Agentic Booking” Isn’t One Thing — It’s Three Different Futures

“Agentic booking” has become one of those phrases everyone uses and few define. It sounds futuristic and inevitable — but when you listen closely, people are often talking about completely different models.
If we don’t distinguish them, we’ll build the wrong infrastructure for the wrong future.
Based on Ira Vouk, MBA’s original framework, there are three very different interpretations of “agentic hotel booking,” and they are not minor variations:
AI-Assisted Booking – Inside a Consumer AI Platform
Here the traveler starts in a consumer AI interface (ChatGPT, Gemini, etc.) and asks for a hotel that matches their needs.
- The AI handles search, comparison, and recommendations.
- Booking is completed either inside the AI’s UI or via redirect to OTA.
- Payment rails are mostly traditional.
- Identity is explicit and controlled by the human user.
The key: this is still human-led execution with AI-enhanced discovery. Power shifts to consumer AI platforms that own the discovery layer.
AI-Mediated Booking – Inside the Hotel’s Own Ecosystem
Here the traveler interacts with an AI on the hotel’s own channels (website, app, or direct messaging).
- The guest talks to an embedded AI agent that understands dates, preferences, loyalty, and constraints.
- The agent connects to the hotel’s CRS / PMS / booking engine.
- Payment, identity verification, and data live inside the brand ecosystem.
- The hotel fully controls merchandising logic, offers, and rules.
This is not the same as asking a generic AI to find a room.
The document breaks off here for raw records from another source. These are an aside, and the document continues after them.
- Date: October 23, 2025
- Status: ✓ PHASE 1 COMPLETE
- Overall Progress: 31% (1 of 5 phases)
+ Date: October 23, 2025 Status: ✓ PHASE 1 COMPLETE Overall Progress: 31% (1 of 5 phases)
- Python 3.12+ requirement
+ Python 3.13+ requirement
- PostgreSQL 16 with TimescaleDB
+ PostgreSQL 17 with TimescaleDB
Power stays inside the hotel (or vacation rental) ecosystem.
This is what I’d call AI-mediated booking: AI is the interface, but the transaction and data remain within the hotel/VR domain.
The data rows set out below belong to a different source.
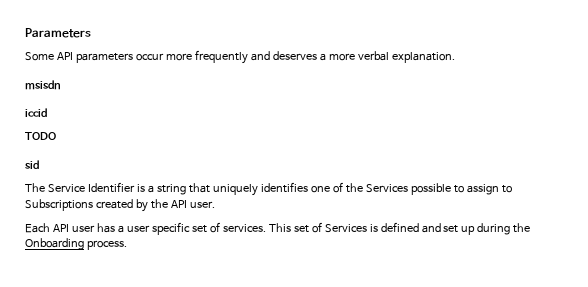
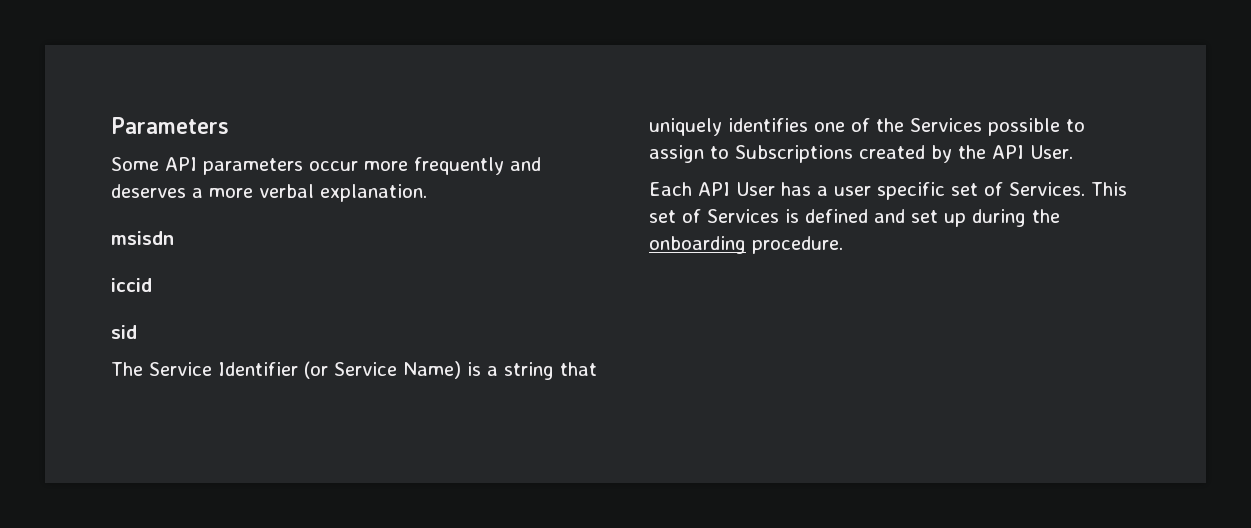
- TODO
- The Service Identifier is a string that uniquely identifies one of the Services possible to assign to Subscriptions created by the API user.
+ The Service Identifier (or Service Name) is a string that uniquely identifies one of the Services possible to assign to Subscriptions created by the API User.
- Each API user has a user specific set of services.
+ Each API User has a user specific set of Services.
- This set of Services is defined and set up during the Onboarding process.
+ This set of Services is defined and set up during the onboarding procedure.

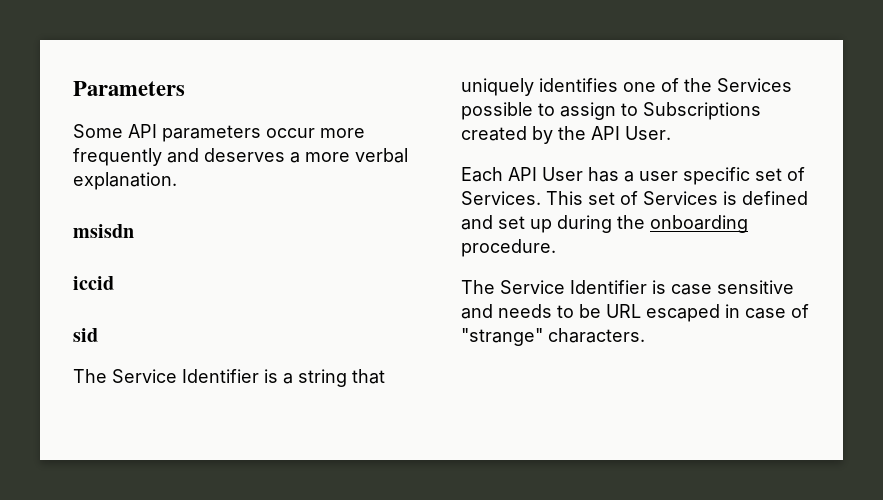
- The Service Identifier (or Service Name) is a string that uniquely identifies one of the Services possible to assign to Subscriptions created by the API User.
+ The Service Identifier is a string that uniquely identifies one of the Services possible to assign to Subscriptions created by the API User.
+ The Service Identifier is case sensitive and needs to be URL escaped in case of "strange" characters.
AI-Executed Booking – Agent-to-Agent (A2A)
This is where the process becomes truly “agentic.”
- A user’s personal AI agent detects a travel need (e.g., a meeting appears in the calendar).
- That agent talks directly to a hotel’s AI agent (or an intermediary’s agent).
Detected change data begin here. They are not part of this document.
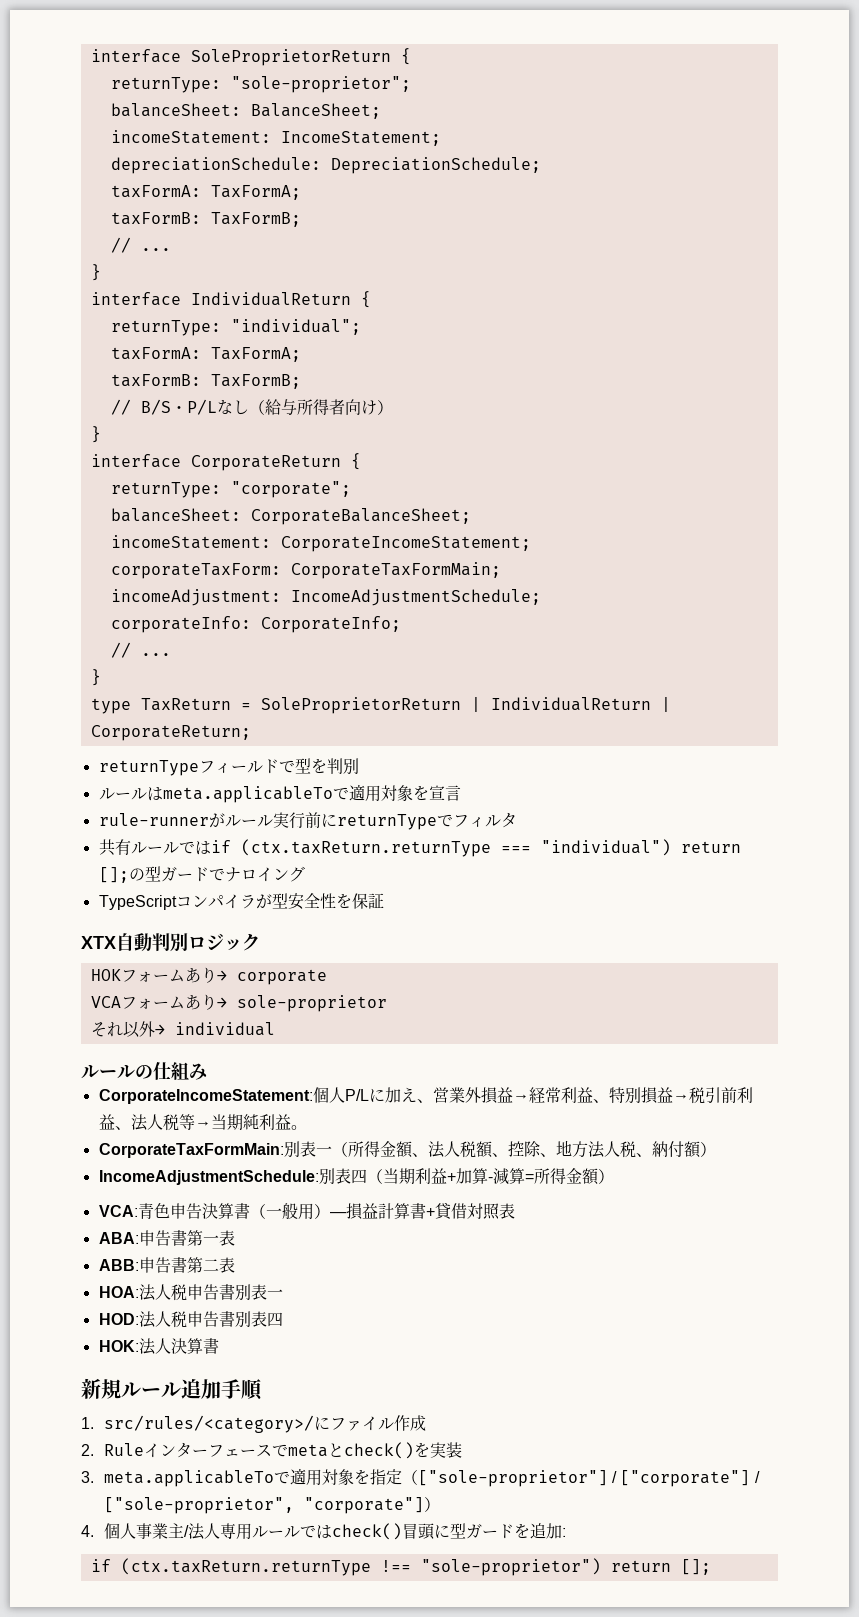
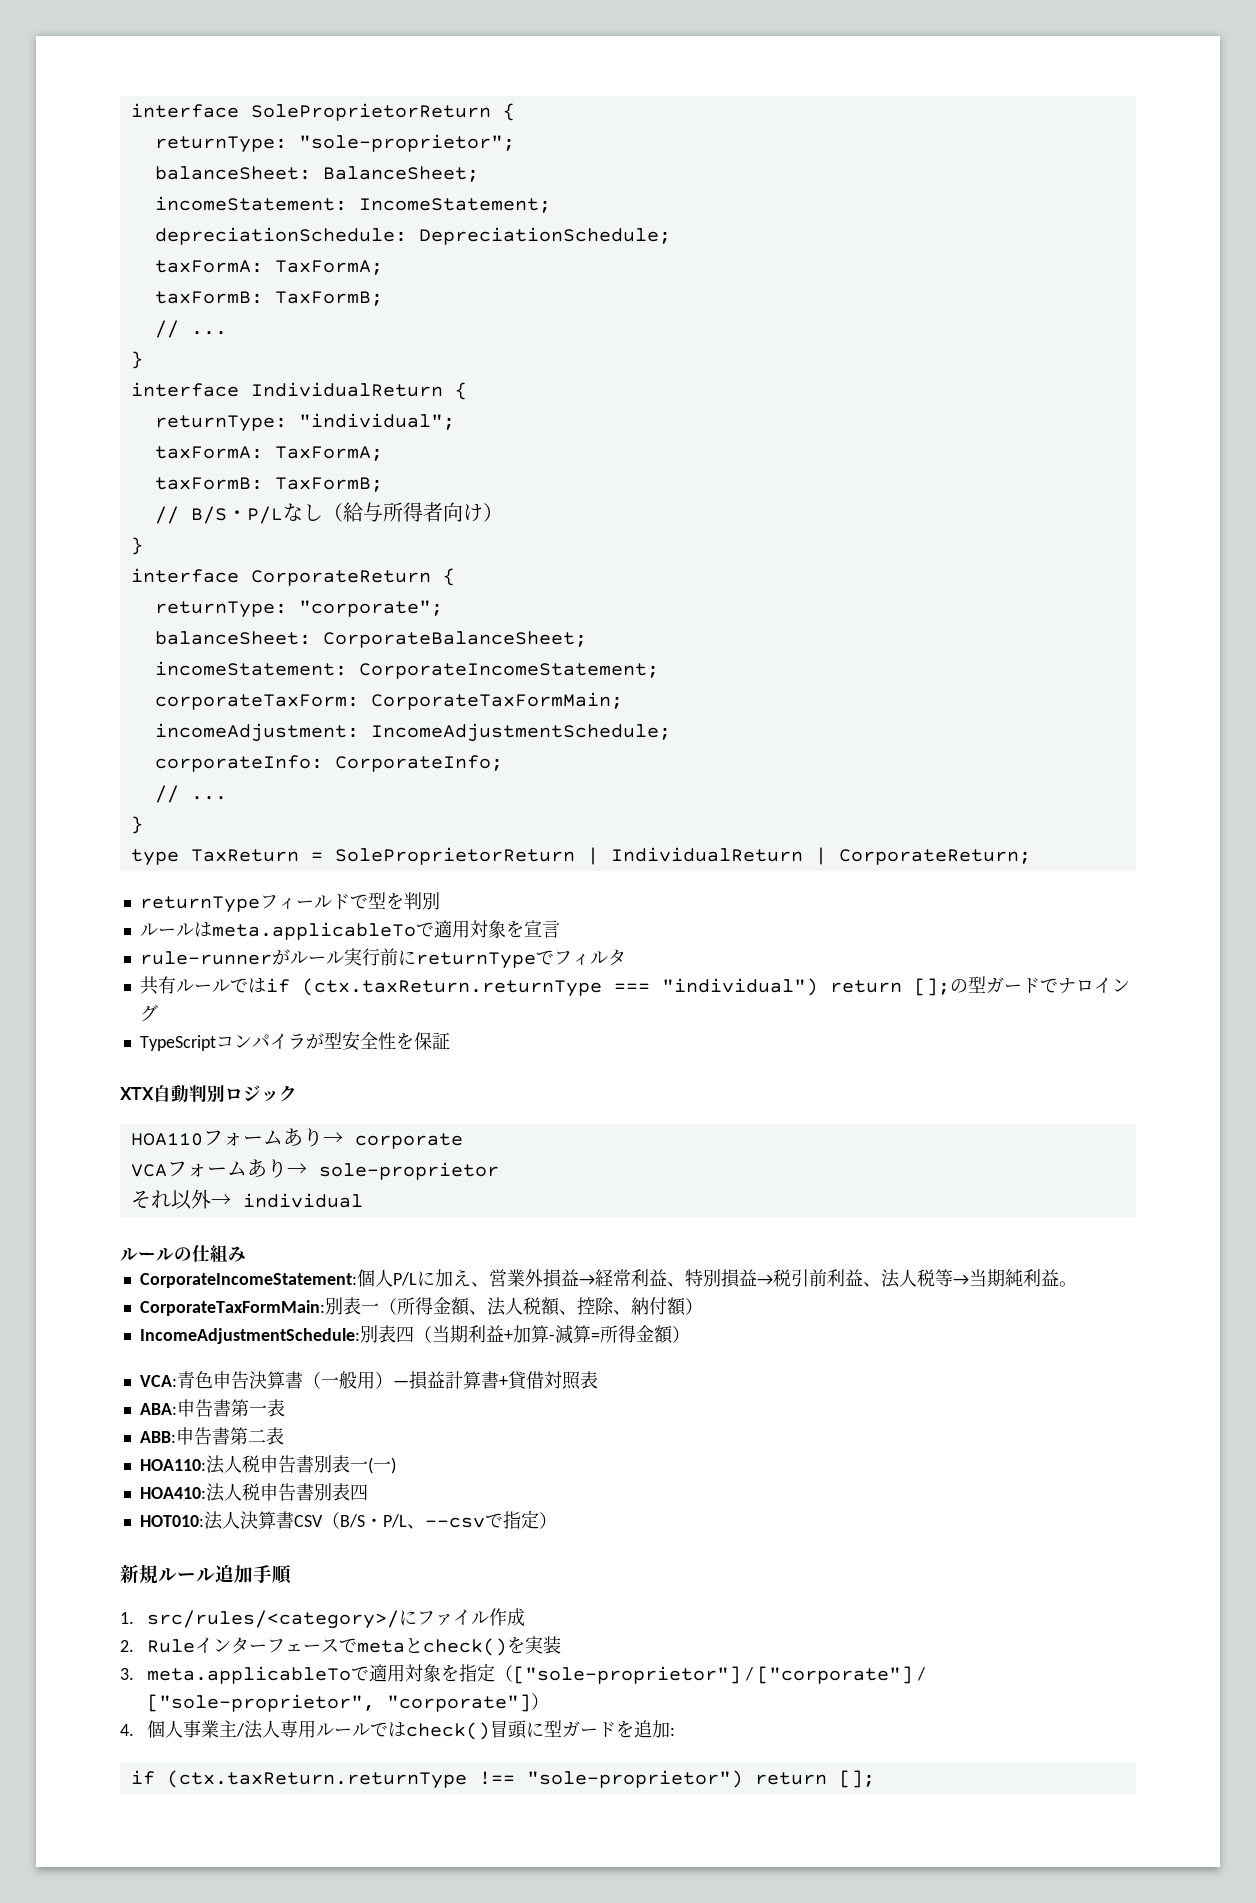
- HOKフォームあり→ corporate
+ HOA110フォームあり→ corporate
- CorporateTaxFormMain:別表一（所得金額、法人税額、控除、地方法人税、納付額）
+ CorporateTaxFormMain:別表一（所得金額、法人税額、控除、納付額）
- HOA:法人税申告書別表一
- HOD:法人税申告書別表四
+ HOA110:法人税申告書別表一(一)
+ HOA410:法人税申告書別表四
- HOK:法人決算書
+ HOT010:法人決算書CSV（B/S・P/L、--csvで指定）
- The agents autonomously handle availability, pricing, loyalty, policies, payment, and identity verification.
- The human simply receives a confirmation — no search, no clicking, no chat.
To make this work at scale, you need:
- Machine-verifiable, portable identity
- Delegated payment credentials for agents
- Encoded preferences and policies up front
- Interoperable APIs and standards for negotiation
- Robust trust and authentication frameworks
Power shifts to autonomous digital agents executing commerce on behalf of humans.
Where Una Fits Today – And What We Built For Tomorrow
On our side at Polydom.ai, we’ve already implemented model #2 (AI-mediated booking) in production:
- Una operates as a digital employee for hotels and vacation rentals.
- She talks to guests across channels (phone, web, WhatsApp, kiosk, etc.).
- She doesn’t just “chat” — she executes bookings, modifications, cancellations, and even check-in/check-out flows directly in the PMS and task stack.
In other words, we’ve built the infrastructure where the hotel / VR operator keeps control of:
- Data
- Payment flow
- Inventory & policies
- Brand experience
At the same time, our architecture is designed for #3 (AI-executed / A2A) — the moment when:
agent speaks to agent
…instead of guest → agent.
The only missing piece at industry level is the guest-side / intermediary agent layer and the standards around identity, payments, and trust. Once those mature, the same operational rails we use for Una today can support full A2A booking.
Why I Think A2A Has Quietly Already Started
Every one of our clients says some version of this:
Once you experience true end-to-end automation, there’s no going back to humans manually processing routine bookings and changes.
That’s the foundation of A2A:
- Agents already execute end-to-end workflows.
- The next step is simply who they’re talking to: a human or another agent.
From there, scaling agent-to-agent booking becomes an architecture and standards problem — not a science fiction problem.
And No, the Front Desk Isn’t Going Away
I don’t believe the front desk (or guest-facing roles in vacation rentals) will disappear.
I believe those roles finally become what hospitality was always meant to be:
- Welcoming guests
- Handling nuances and exceptions
- Solving complex situations
- Creating human connection
Meanwhile, digital employees like Una handle the repetitive operational work: data entry, PMS operations, confirmations, payment flows, and all the “clicking around” that machines can do faster and more consistently.
Humans stay in the loop — but on the relationship and experience side, while agents quietly run the operational engine.
If we want real progress, we should stop using “agentic booking” as a single buzzword and start asking:
Which model am I actually preparing for —AI-assisted, AI-mediated, or AI-executed (A2A)?
And is my tech stack — and my org design — ready for that specific future?